▶ _PROBLEM TO SOLVE_: In the records below, find every line that contains "South" and list it.

▶ _INPUT DATA_:

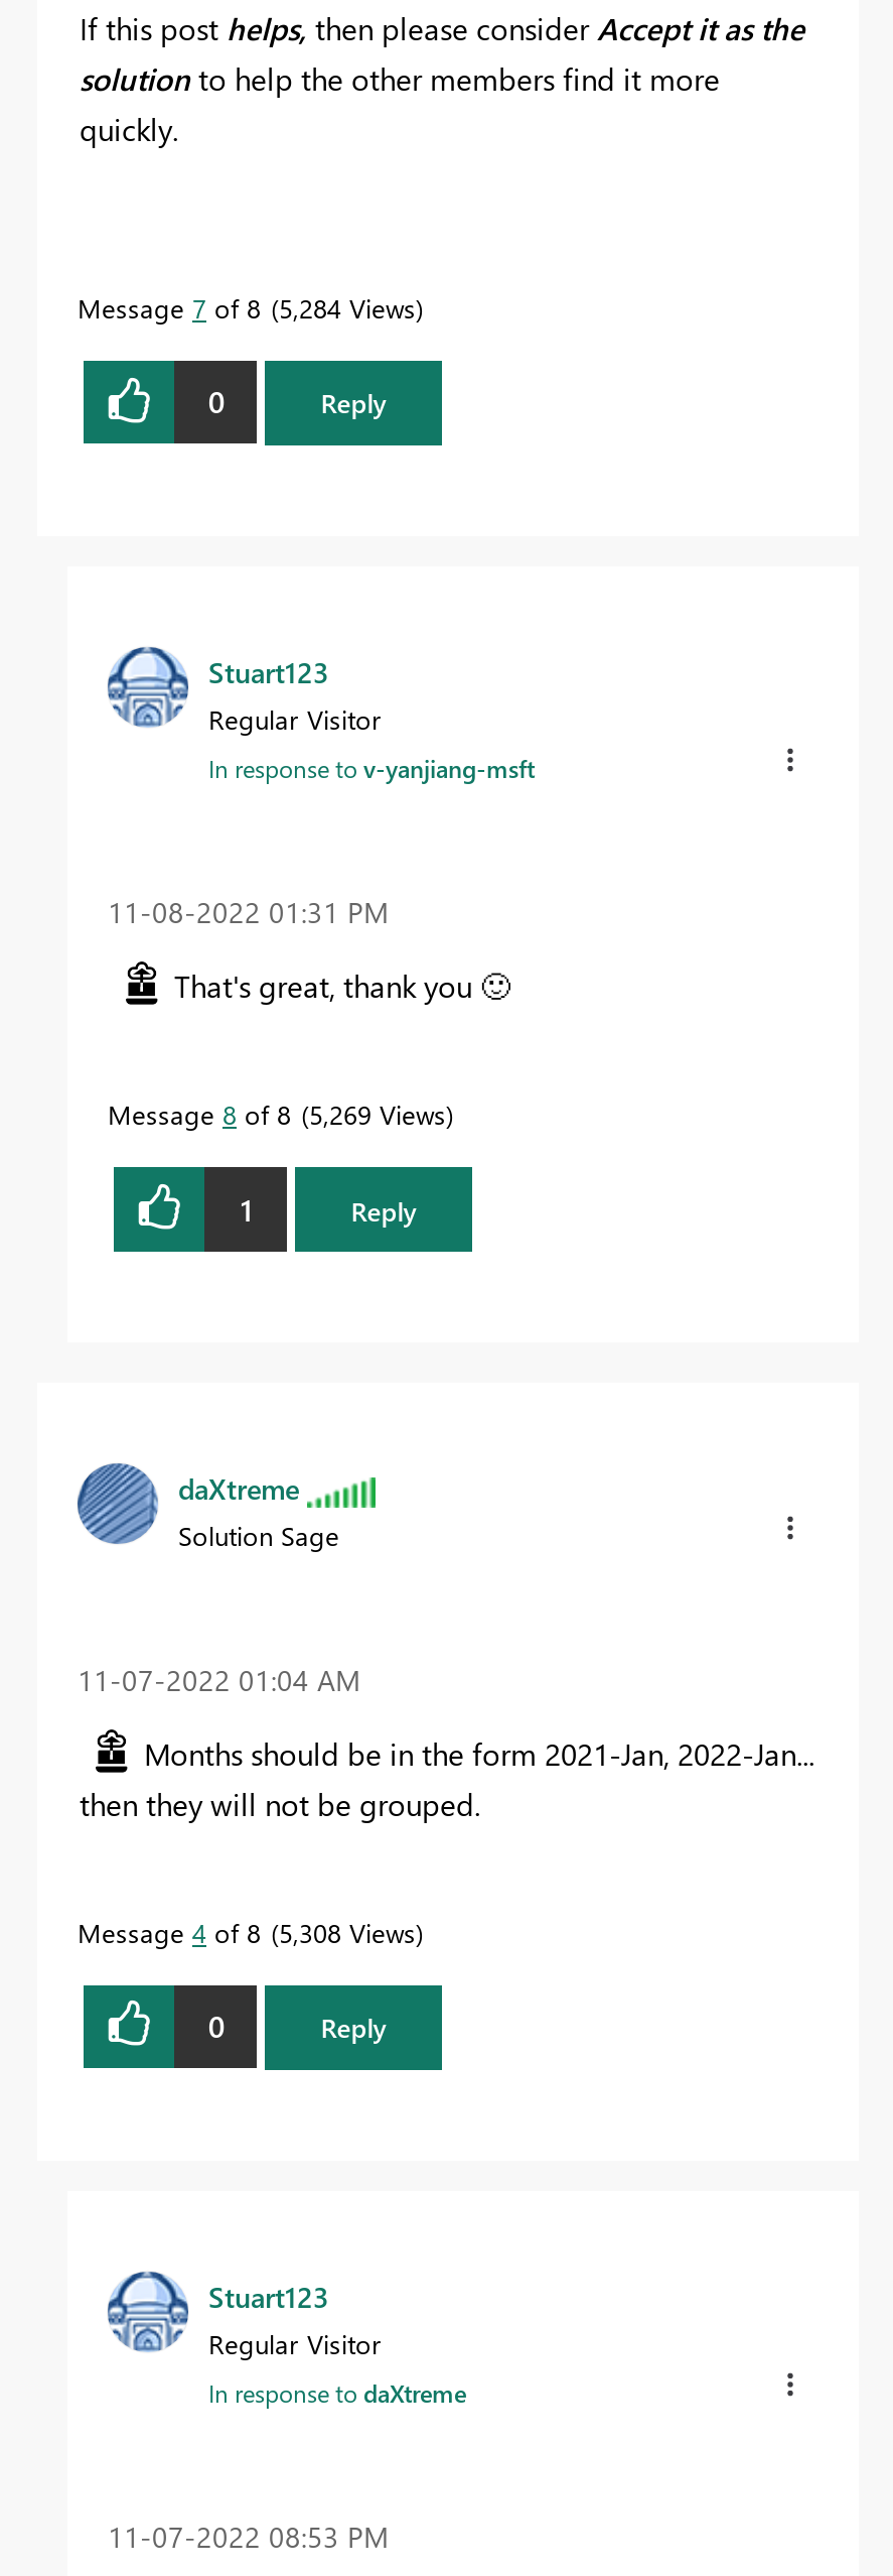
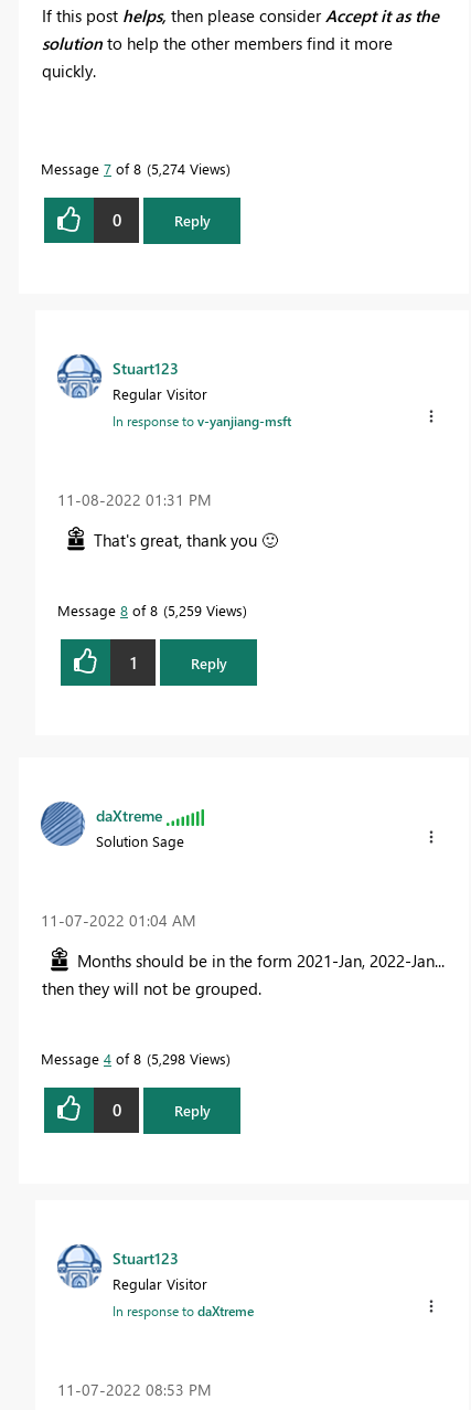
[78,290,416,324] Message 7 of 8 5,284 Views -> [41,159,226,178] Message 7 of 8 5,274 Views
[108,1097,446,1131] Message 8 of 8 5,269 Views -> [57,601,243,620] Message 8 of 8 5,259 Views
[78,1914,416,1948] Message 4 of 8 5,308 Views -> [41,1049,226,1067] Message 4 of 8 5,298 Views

---

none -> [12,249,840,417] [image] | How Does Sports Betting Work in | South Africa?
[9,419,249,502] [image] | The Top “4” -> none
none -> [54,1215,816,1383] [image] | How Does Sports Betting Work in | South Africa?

▶ _RESULT FOR THIS EXERCISE_:
none -> [12,249,840,417] [image] | How Does Sports Betting Work in | South Africa?
none -> [54,1215,816,1383] [image] | How Does Sports Betting Work in | South Africa?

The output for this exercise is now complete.